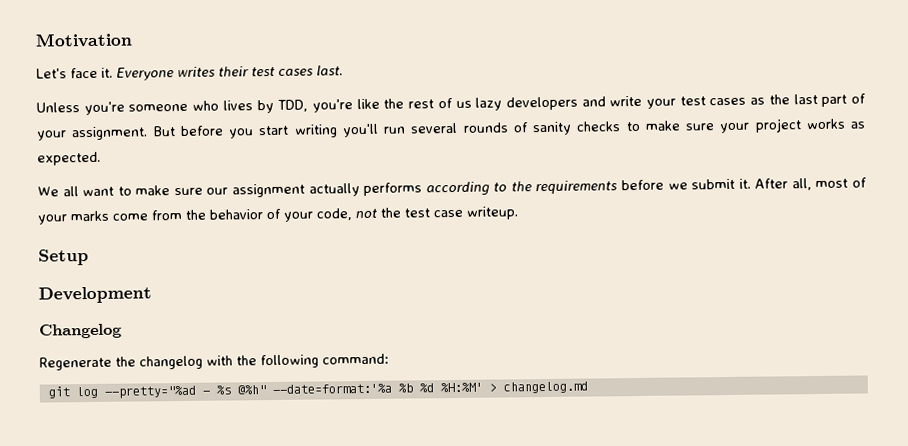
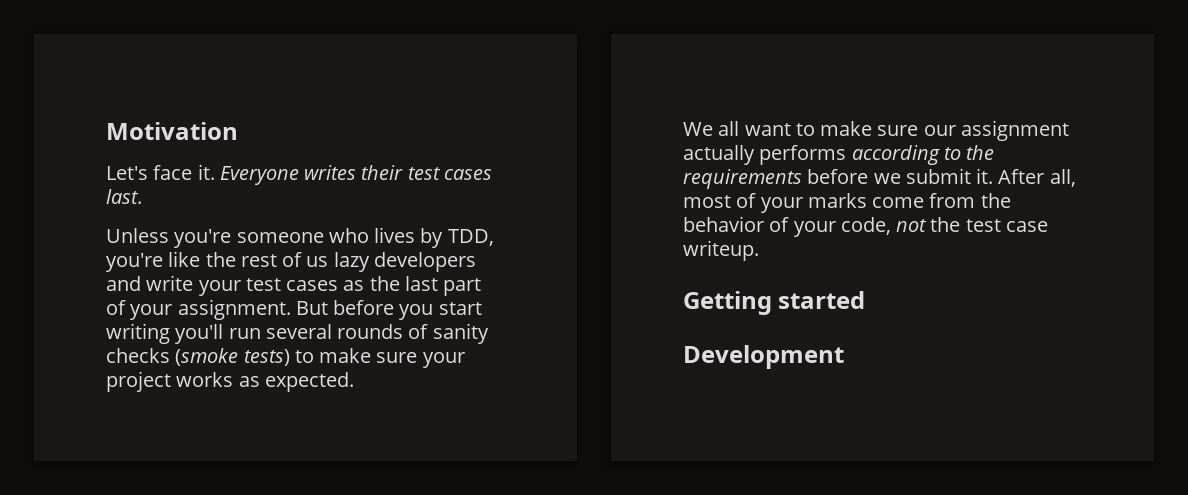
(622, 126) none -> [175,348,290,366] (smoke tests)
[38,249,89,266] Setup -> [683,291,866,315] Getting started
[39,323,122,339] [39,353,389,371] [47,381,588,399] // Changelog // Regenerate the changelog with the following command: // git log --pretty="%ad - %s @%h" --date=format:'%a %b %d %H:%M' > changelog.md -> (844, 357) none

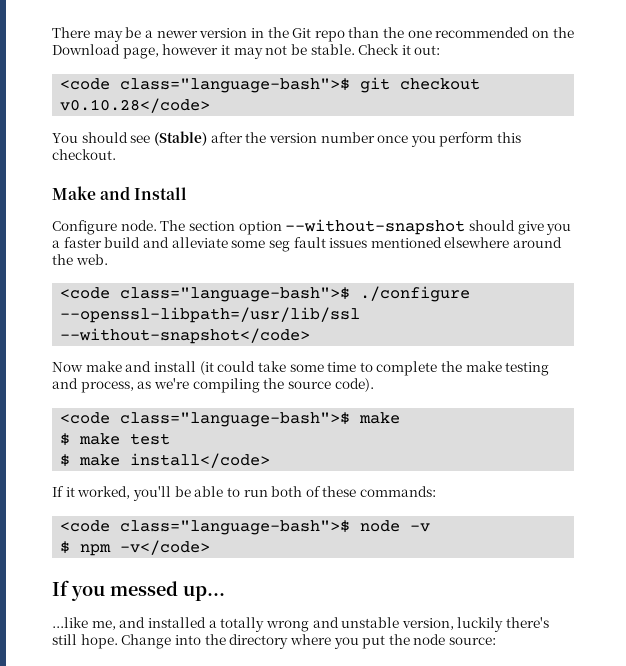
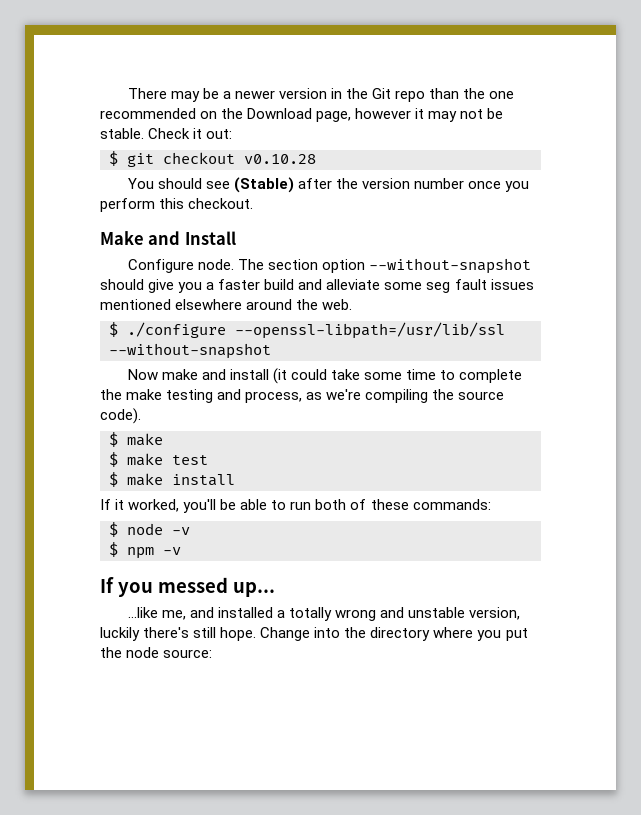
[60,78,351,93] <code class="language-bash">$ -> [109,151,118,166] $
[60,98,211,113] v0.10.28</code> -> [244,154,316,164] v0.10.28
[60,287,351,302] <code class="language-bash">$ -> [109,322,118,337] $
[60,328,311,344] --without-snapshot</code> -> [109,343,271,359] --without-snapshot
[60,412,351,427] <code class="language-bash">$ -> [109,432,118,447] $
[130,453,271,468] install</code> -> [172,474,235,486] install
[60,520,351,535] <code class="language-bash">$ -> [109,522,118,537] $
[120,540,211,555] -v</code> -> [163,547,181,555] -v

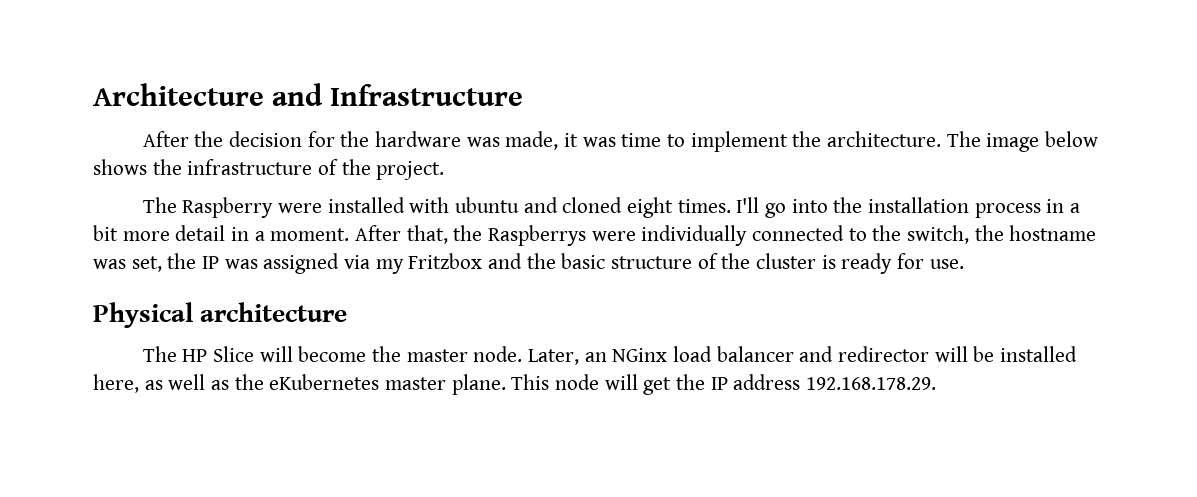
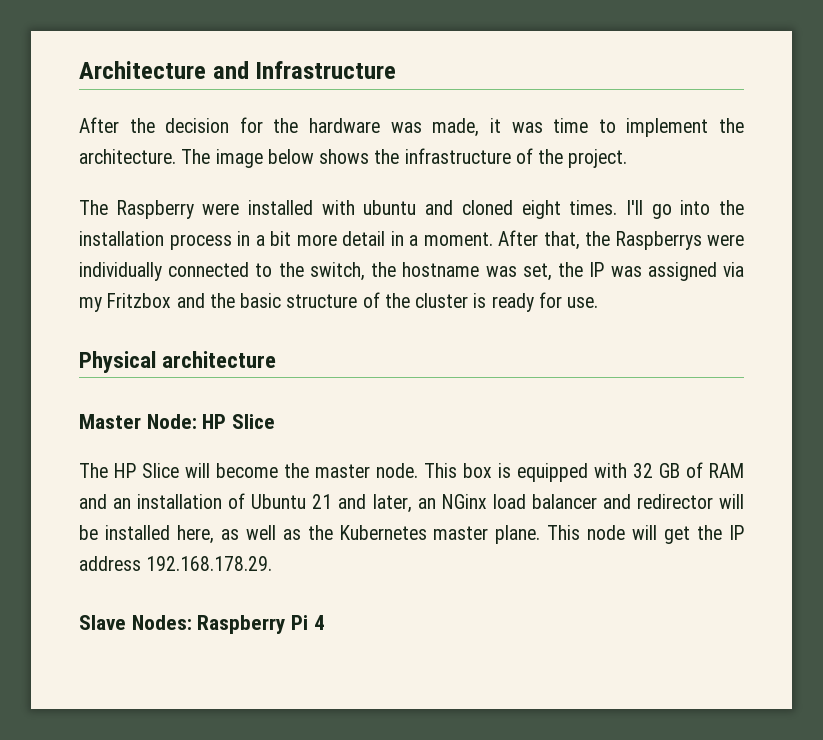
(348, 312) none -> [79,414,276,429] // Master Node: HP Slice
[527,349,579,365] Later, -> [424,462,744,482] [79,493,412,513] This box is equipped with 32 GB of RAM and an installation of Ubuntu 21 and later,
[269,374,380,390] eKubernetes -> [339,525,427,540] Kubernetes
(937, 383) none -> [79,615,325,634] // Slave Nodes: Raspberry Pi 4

_EXERCISE AIM_
Leave the pictures aside and print exactly, and only, the lines from the one with "[120,540,211,555] -v</code> ->" through the end of the data, both included.

_ANSWER BOX_
[120,540,211,555] -v</code> -> [163,547,181,555] -v

(348, 312) none -> [79,414,276,429] // Master Node: HP Slice
[527,349,579,365] Later, -> [424,462,744,482] [79,493,412,513] This box is equipped with 32 GB of RAM and an installation of Ubuntu 21 and later,
[269,374,380,390] eKubernetes -> [339,525,427,540] Kubernetes
(937, 383) none -> [79,615,325,634] // Slave Nodes: Raspberry Pi 4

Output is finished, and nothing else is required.